These are the key concepts you need to understand to accurately answer the question.

Simple Linear Regression
Simple Linear Regression is often an introductory model used in statistics to understand the relationship between two variables. In this model, there are typically two primary components:
  • Predictor variable (often denoted as \( x \))
  • Response variable (denoted as \( y \))

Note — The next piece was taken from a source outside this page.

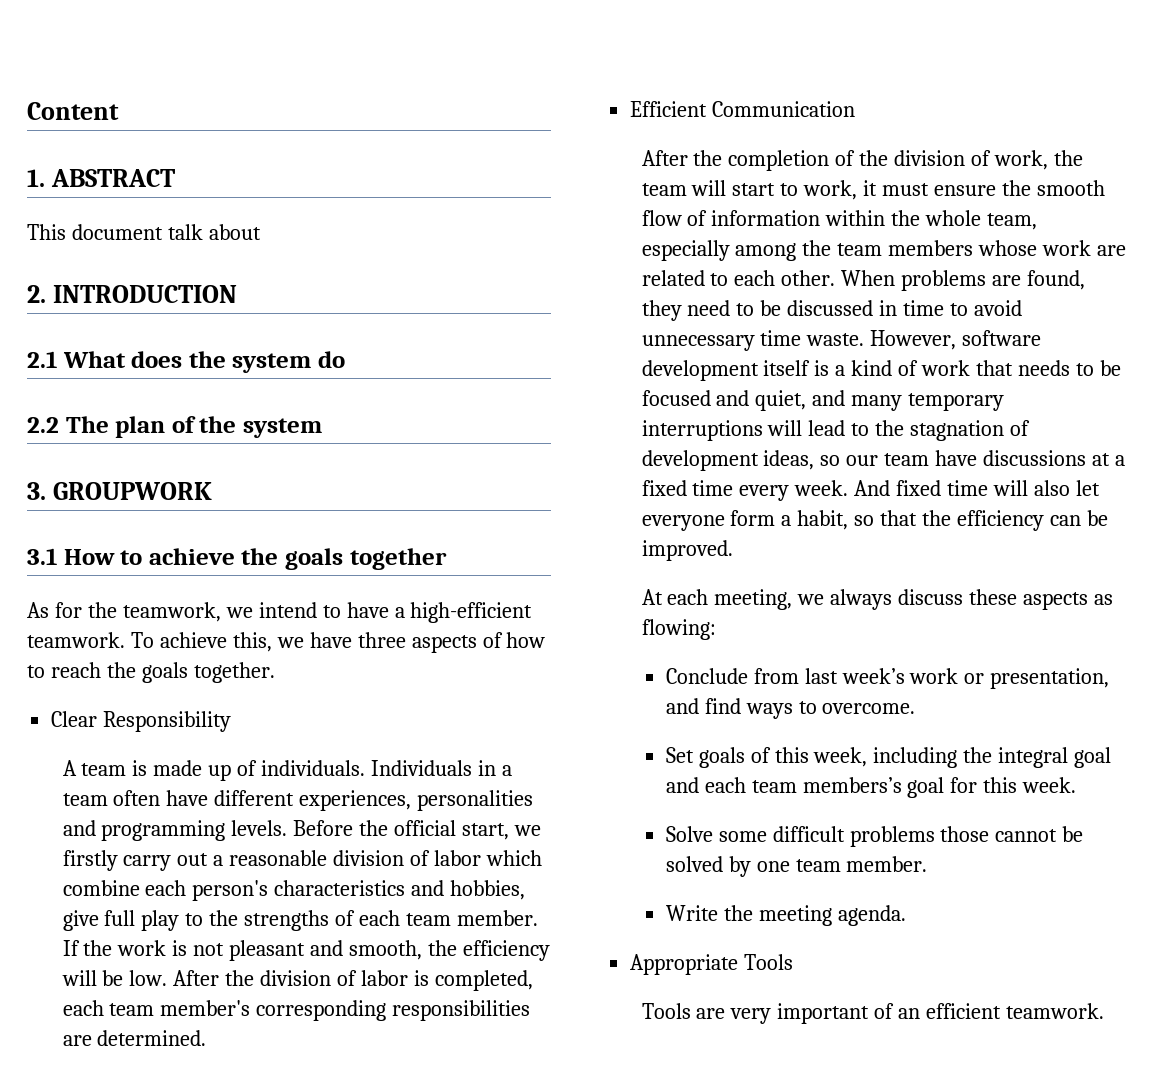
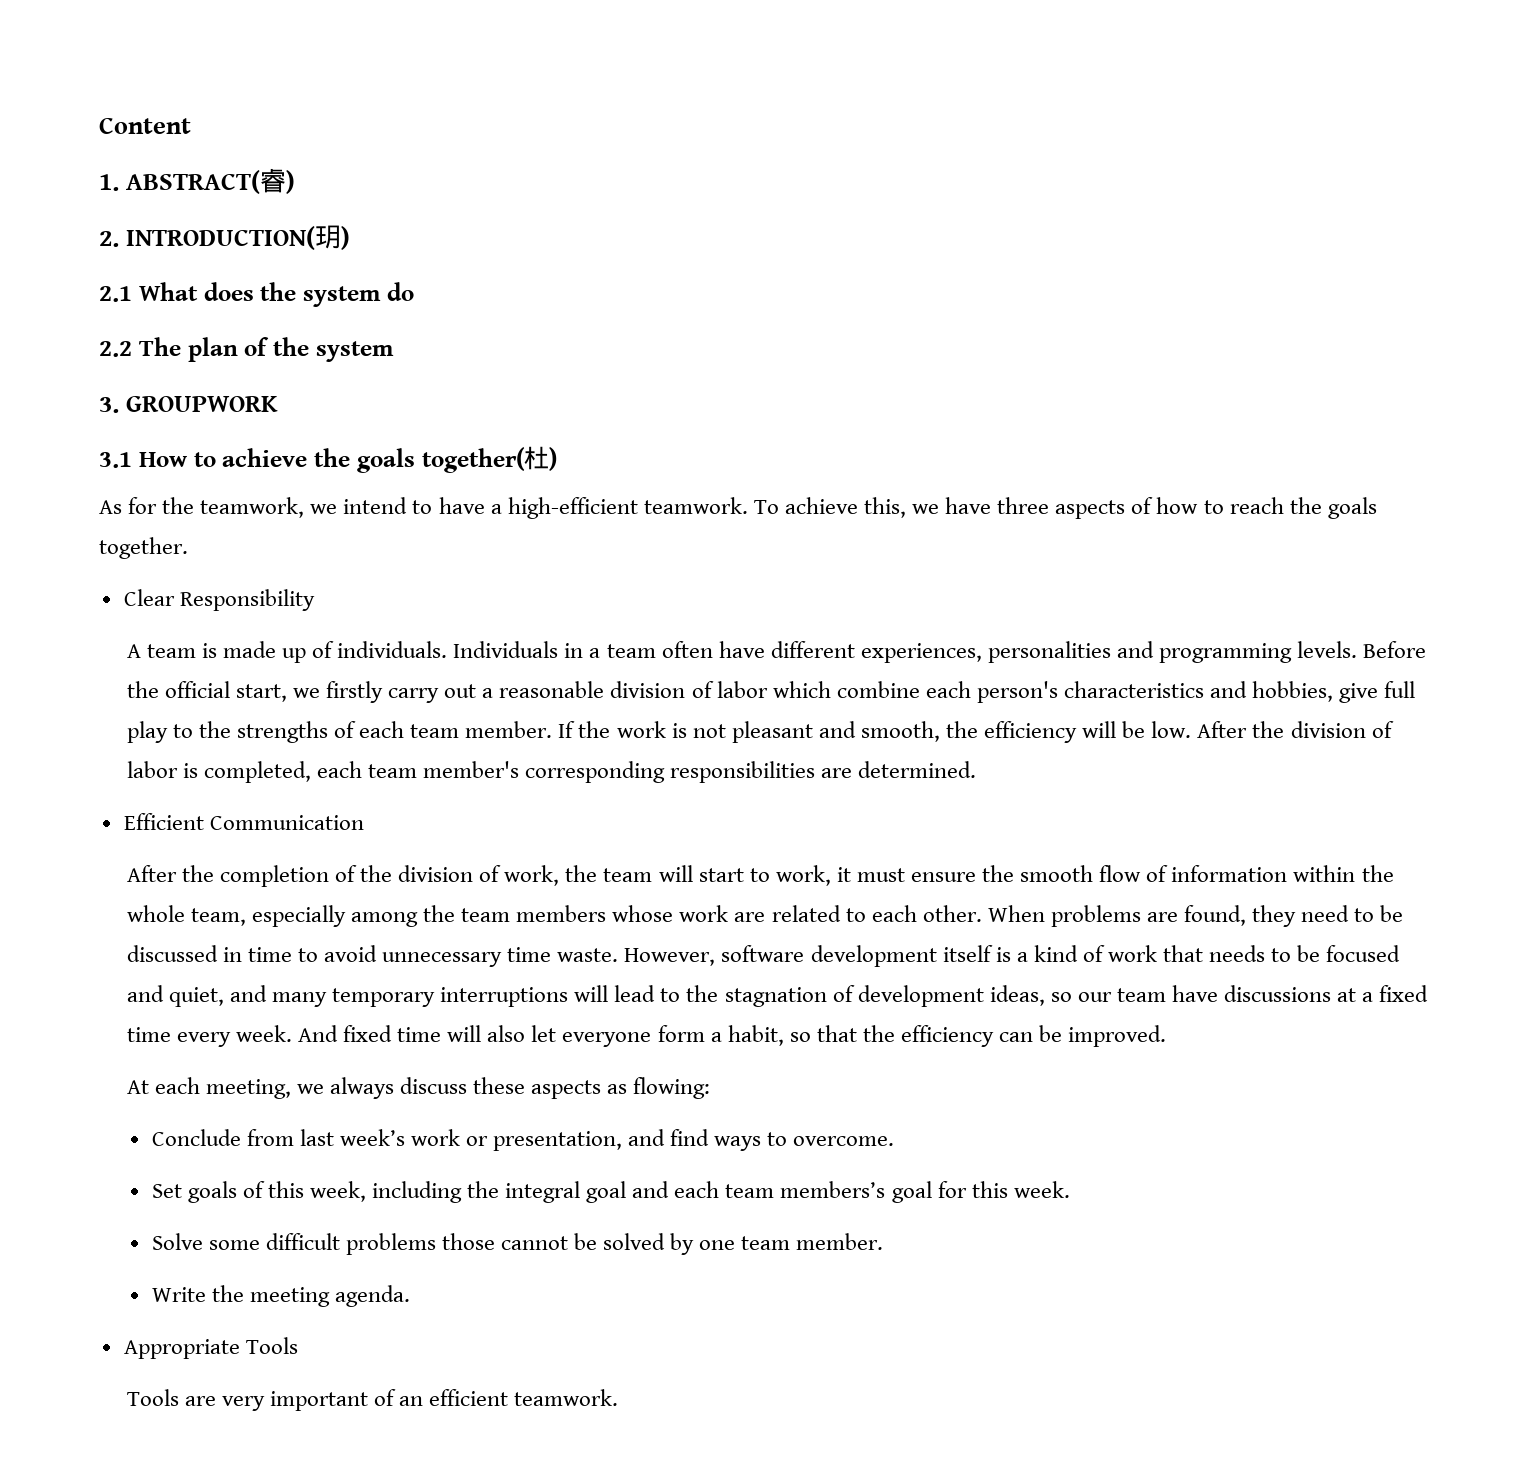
[50,169,175,187] [27,224,261,240] ABSTRACT // This document talk about -> [126,168,296,194] ABSTRACT(睿)
[52,285,237,303] INTRODUCTION -> [126,225,351,250] INTRODUCTION(玥)
[349,548,447,570] together -> [421,446,557,473] together(杜)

The mathematical expression for Simple Linear Regression is given by:\[ y = \beta_0 + \beta_1 x + \epsilon \]where:
  • \( \beta_0 \) represents the y-intercept
  • \( \beta_1 \) is the slope, indicating how much \( y \) changes for a unit change in \( x \)
  • \( \epsilon \) is the error term, accounting for variability not explained by the model
This model assumes that the change in \(y\) is directly proportional to \(x\) and that there is a linear relationship between the two. This simplicity aids in understanding basic relationships but may not capture complex phenomena that involve multiple influencing factors.
Covariates
Covariates are additional variables included in a regression model to control for potential confounding effects. In the context of Multiple Linear Regression, covariates play a crucial role in improving the accuracy of predictions and isolating the unique contribution of each predictor variable.Consider a situation where we're using multiple linear regression:\[ y = \beta_0 + \beta_1 x_1 + \beta_2 x_2 + \epsilon \]Here, \( x_2 \) acts as a covariate.

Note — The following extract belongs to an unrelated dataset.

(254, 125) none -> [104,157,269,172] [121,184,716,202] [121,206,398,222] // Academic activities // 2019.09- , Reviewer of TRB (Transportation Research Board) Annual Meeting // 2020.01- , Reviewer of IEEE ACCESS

  • \( x_1 \) is our primary variable of interest.
  • \( x_2 \) is the covariate that helps account for shared variance with \( x_1 \).
The presence of a covariate like \( x_2 \), allows for a clearer understanding of the effect \( x_1 \) has on \( y \) by controlling for variance that \( x_2 \) could explain. This can significantly alter the estimated effect of \( x_1 \) on \( y \), as it helps to "hold constant" the influence of \( x_2 \). Covariates are essential for reducing bias and specifying the model accurately.
Correlation in Regression
Correlation in Regression explores the relationship between predictor variables and highlights why it's important in both simple and multiple linear regressions. When predictors like \( x_1 \) and \( x_2 \) are correlated, it means there's a mutual relationship between them that can affect the coefficients of the regression model.In simple linear regression, we're only looking at the relationship between \( y \) and \( x_1 \), without taking any other variables into account. However, in multiple linear regression, where we include \( x_2 \), the correlation becomes important.
  • If \( x_1 \) and \( x_2 \) are correlated, \( \beta_1 \) adjusts itself to account for \( x_2 \)'s influence.
  • If they aren't correlated, \( \beta_1 \) might not change much because \( x_2 \) doesn't contribute additional information regarding \( x_1 \).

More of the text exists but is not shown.